Investment management firms are celebrating record assets under management after an increase in 2017 of 16.1 percent – from $18.2 trillion to $21.1 trillion. According to
Thomson Reuters Lipper, equity managers fared the best with an increase of 21.6 percent. This is obviously great news for investment managers as it translates into nice-sized bonuses. However, beneath the surface, there are signs that the foundation may be cracking in many firms, exposing the vulnerabilities of investment managers as they enter a new period of market volatility.
AUM Growth You Can Count On?
The same Thomson Reuters Lipper report concluded that stock market performance was the chief contributor to asset growth in 2017. It certainly didn’t come from new inflows. During the period Sept. 2016 to Oct. 2017, of the nearly $700 billion of assets that flowed into mutual funds, $686 billion flowed into passively managed funds. In fact, active equity funds have experienced net outflows in each of the last two years. Were it not for the surging stock market of the last several years, many investment management firms would be experiencing net AUM declines.
Given the current state of asset flows, investment management firms should be asking themselves where their asset growth is going to come from without the assistance of a stock market that appears to be tiring after a nine-year bull run. Larger firms, with their massive resources and manpower, will continue to capture market share. However, smaller firms need to commit to a strategy that focuses on real organic growth just to keep from sliding backwards. The two areas firms need to look to for organic growth in these challenging times are their investment strategies and their client base.
Keeping Alpha Alive
The last decade has proven to be very challenging for active managers who need to generate consistent alpha to achieve organic growth. Some investment managers have resorted to lowering their fees to attract or retain assets, while others have looked to their investment strategies for ways to squeeze
more alpha from them. An increasing number of investment managers are augmenting their investment strategies with creative approaches utilizing new quantitative and analytical techniques, such as artificial intelligence, and alternative data sources for providing investment insight.
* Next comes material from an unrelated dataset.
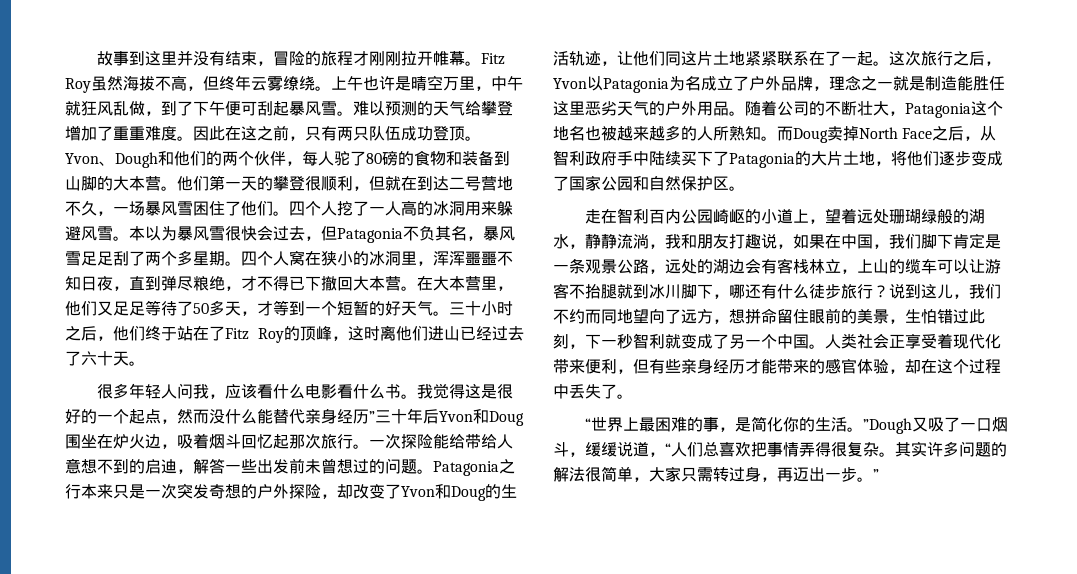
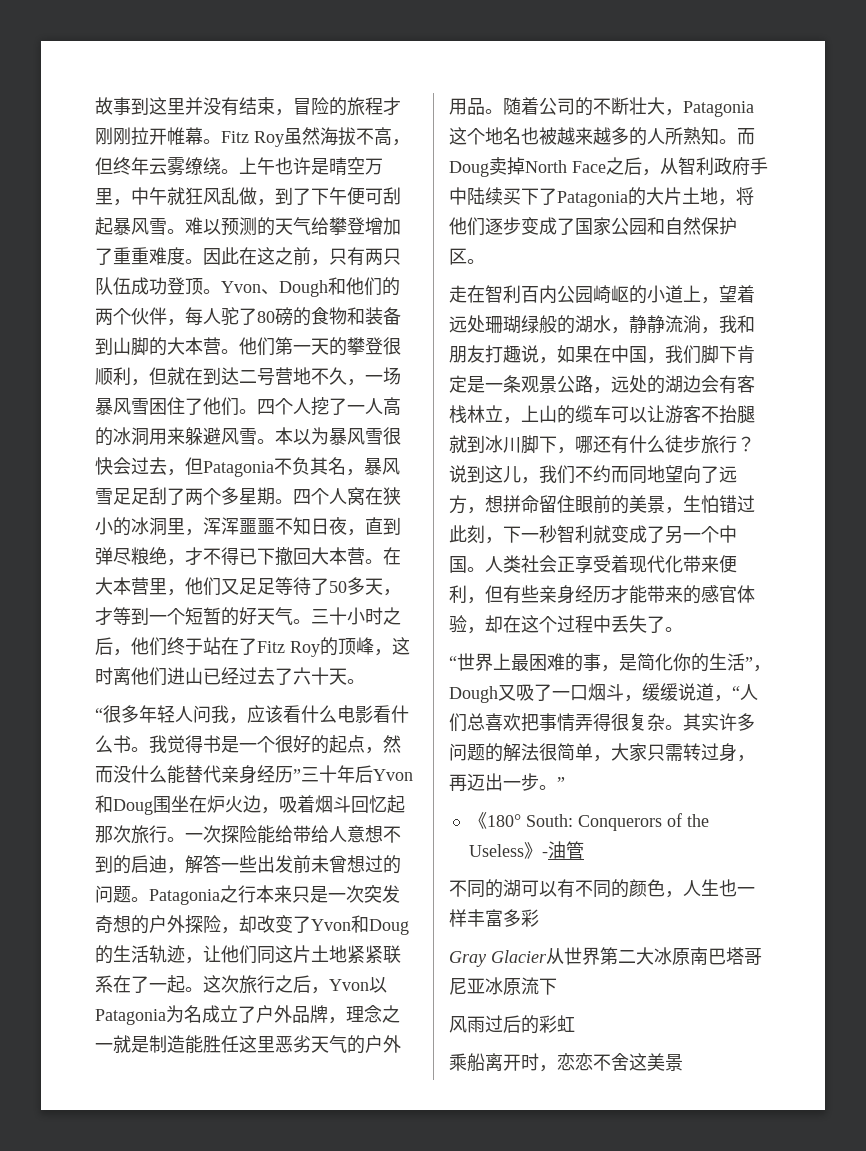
(145, 363) none -> [95,708,103,721] “
[464,384,513,399] [65,409,129,424] 这是很好的一个 -> [203,735,329,754] 书是一个很好的
[846,418,912,434] 。”Dough -> [745,657,771,672] [449,686,498,703] ”，Dough
(879, 474) none -> [468,812,709,831] [468,841,584,859] [449,879,755,898] [449,909,539,927] [449,947,762,967] [449,977,557,995] [449,1015,575,1034] [449,1053,683,1072] // 《180° South: Conquerors of the Useless》-油管 // 不同的湖可以有不同的颜色，人生也一样丰富多彩 // Gray Glacier从世界第二大冰原南巴塔哥尼亚冰原流下 // 风雨过后的彩虹 // 乘船离开时，恋恋不舍这美景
Some investment managers are discovering the limitations of having just one investment strategy. Being a one trick pony in a volatile market environment can create too much risk exposure, whereas having a second strategy allows one to zig as the other one zags. Diversifying investment strategies can help keep
a strategy in favor more of the time.
For Real Organic Growth, Focus on the Vital Issues
Addressing the alpha conundrum is typically job one for most investment management firms but, while it is of critical importance, it can’t come at the expense of addressing the loss of assets due to client attrition. Firms that rely heavily on institutional assets are especially vulnerable to asset declines when one or two major institutions decide to defect. However, gradual advisor attrition is a major problem for most firms. They just don’t know it because they have been focused on AUM, which, thanks to the stock market, is at record highs. Many firms don’t realize they have reached a critical juncture where future asset growth may be solely reliant on their ability to retain existing advisor clients and find new advisor clients.
Shares Outstanding is Key to Asset Growth (or Decline)
Firms that focus primarily on AUM are likely to neglect the more critical measure of organic growth, which is shares outstanding. In the recent market environment, AUM has been able to increase even as shares outstanding decrease. However, it’s like a crumbling foundation. In a declining market, AUM will decline faster because there are fewer outstanding shares holding it up.
When investment management firms experience net outflows, it means they are losing an increasing portion of their share base, which consists in large part of the financial advisors who are taking their clients’ assets elsewhere. Unless there are new financial advisors in the sales pipeline, there is nothing
except the hope of continued stock market gains to stem the outflows. But then hope is not a strategy.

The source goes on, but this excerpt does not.